Agent Harness Model Achieves Frontier Performance at <1% Compute Cost – Introducing Macaron‑V1‑Preview
A 30‑person lab trained a 749B‑parameter Agent model called Macaron‑V1‑Preview using fewer than 300 GPUs, achieving less than 1% of the compute cost of comparable models while matching state‑of‑the‑art performance on real‑world Agent benchmarks such as LivingBench, VitaBench, A2UI and PinchBench.
Introduction
A 30‑person laboratory called Mind Lab, incubated by the Guangdong‑Hong‑Kong‑Macao Greater Bay Area National Technology Innovation Center, trained a 749B‑parameter Agent model (Macaron‑V1‑Preview) with fewer than 300 GPUs, resulting in a compute cost that is under 1% of the cost for similarly sized models.
The model is built on the GLM5.1 base, activates 40B parameters, and employs a Mixture‑of‑LoRA (MoL) architecture designed for deep post‑training on Agent Harness scenarios.

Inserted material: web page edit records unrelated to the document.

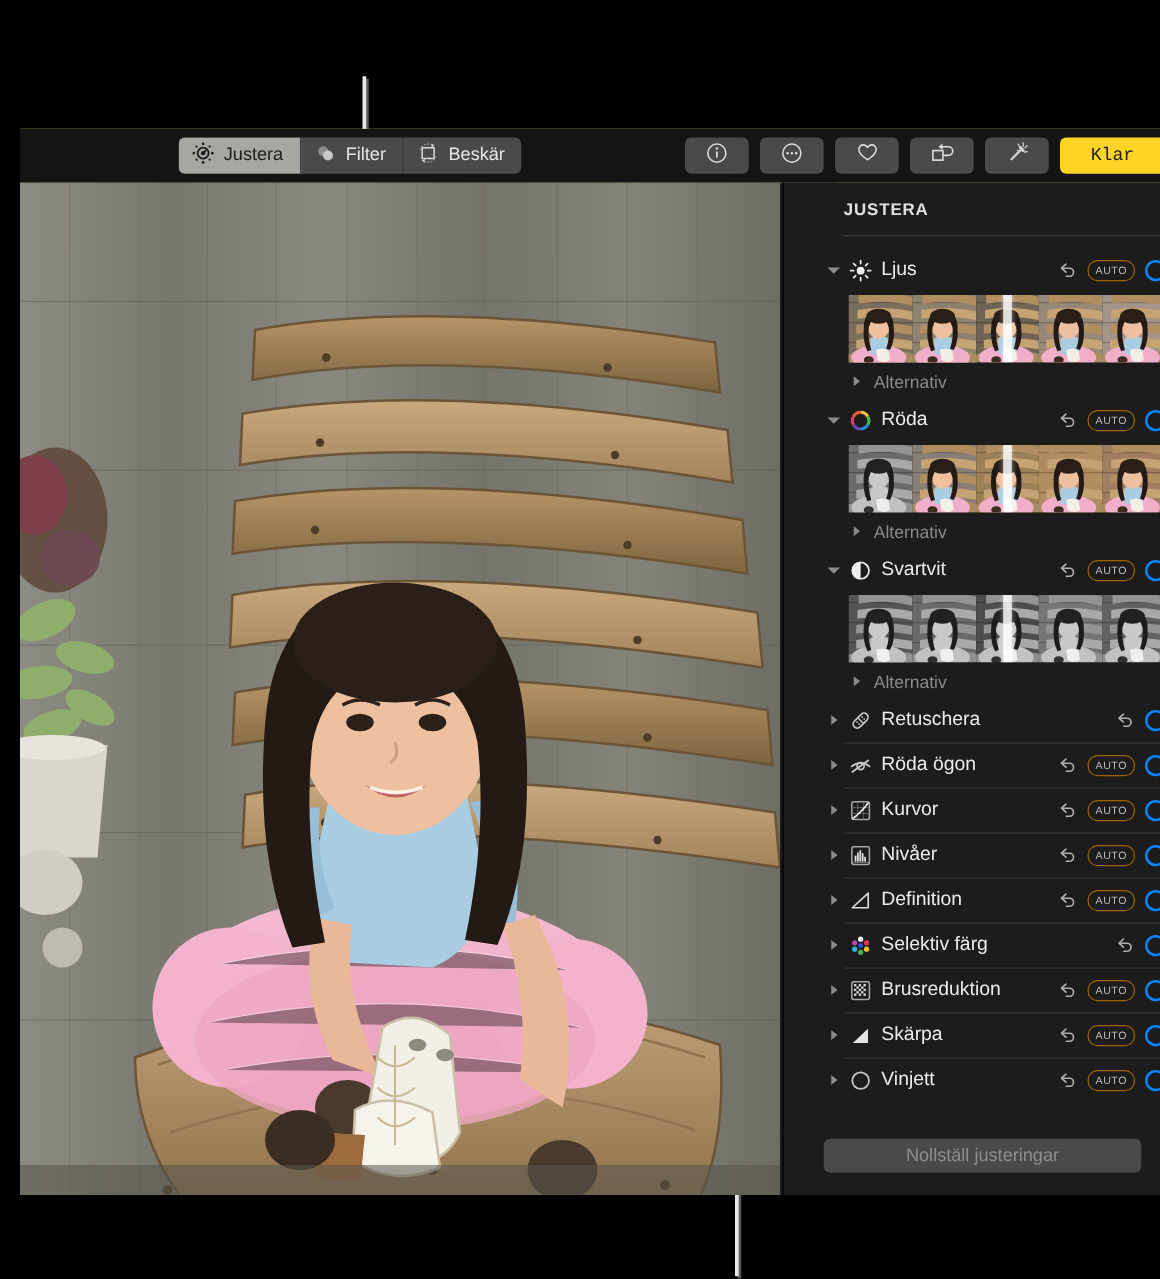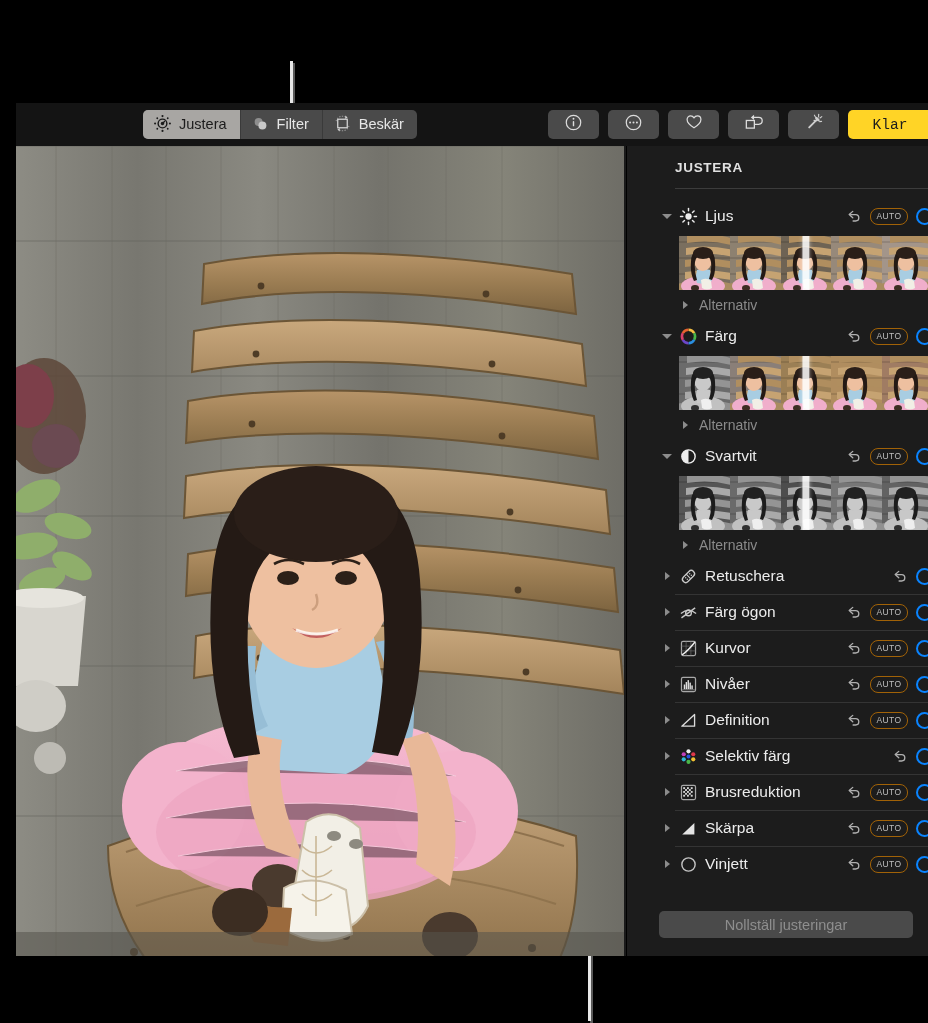--- a/index.html
+++ b/index.html
@@ -821,7 +821,7 @@
               </g>
             </svg>
           </div>
-          <div class="adj-label">Färg</div>
+          <div class="adj-label">Röda</div>
           <div class="row-right">
             <div class="revert">
               <svg width="16" height="16" viewBox="0 0 18 18">

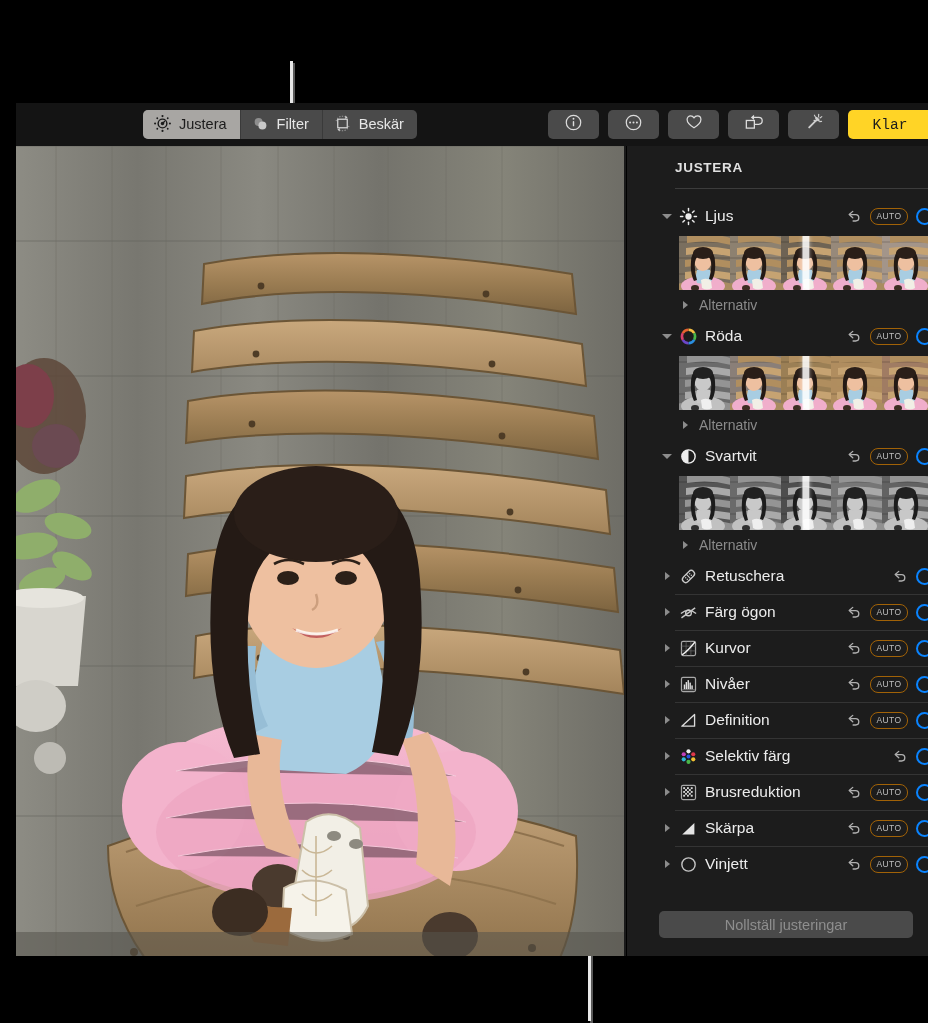--- a/index.html
+++ b/index.html
@@ -1241,7 +1241,7 @@
               <line x1="2.6" y1="15.6" x2="17" y2="5.2" stroke="#c9c9c9" stroke-width="1.5"></line>
             </svg>
           </div>
-          <div class="adj-label">Färg ögon</div>
+          <div class="adj-label">Röda ögon</div>
           <div class="row-right">
             <div class="revert">
               <svg width="16" height="16" viewBox="0 0 18 18">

Model Overview and Evaluation
Macaron‑V1‑Preview consists of a 744B base model plus five 1B LoRA adapters dedicated to chat, life tasks, coding, OpenClaw tasks, and routing. Unlike earlier large‑model releases that highlight single abilities (e.g., math or code), this model presents a more complete, Agent‑native capability stack that optimizes for real‑task flows, tool usage, interaction loops, and user‑feedback refinement.
Benchmark results show the model achieving state‑of‑the‑art (SOTA) scores on several real‑world Agent evaluations:
LivingBench (long‑chain life‑task benchmark) – SOTA.
VitaBench (defined by Meituan, covering dining, shopping, travel, etc.) – SOTA.
Google A2UI protocol – first open‑source model to support the protocol, delivering high‑quality dynamic UI generation within 5 seconds.
PinchBench (OpenClaw personal assistant benchmark) – 92.5 points, the best among open‑source models.
Additional tasks such as τ³‑bench (customer‑service tool calls), SWE‑Verified (code repair), and Terminal2 (terminal interaction) – performance comparable to leading closed‑source models.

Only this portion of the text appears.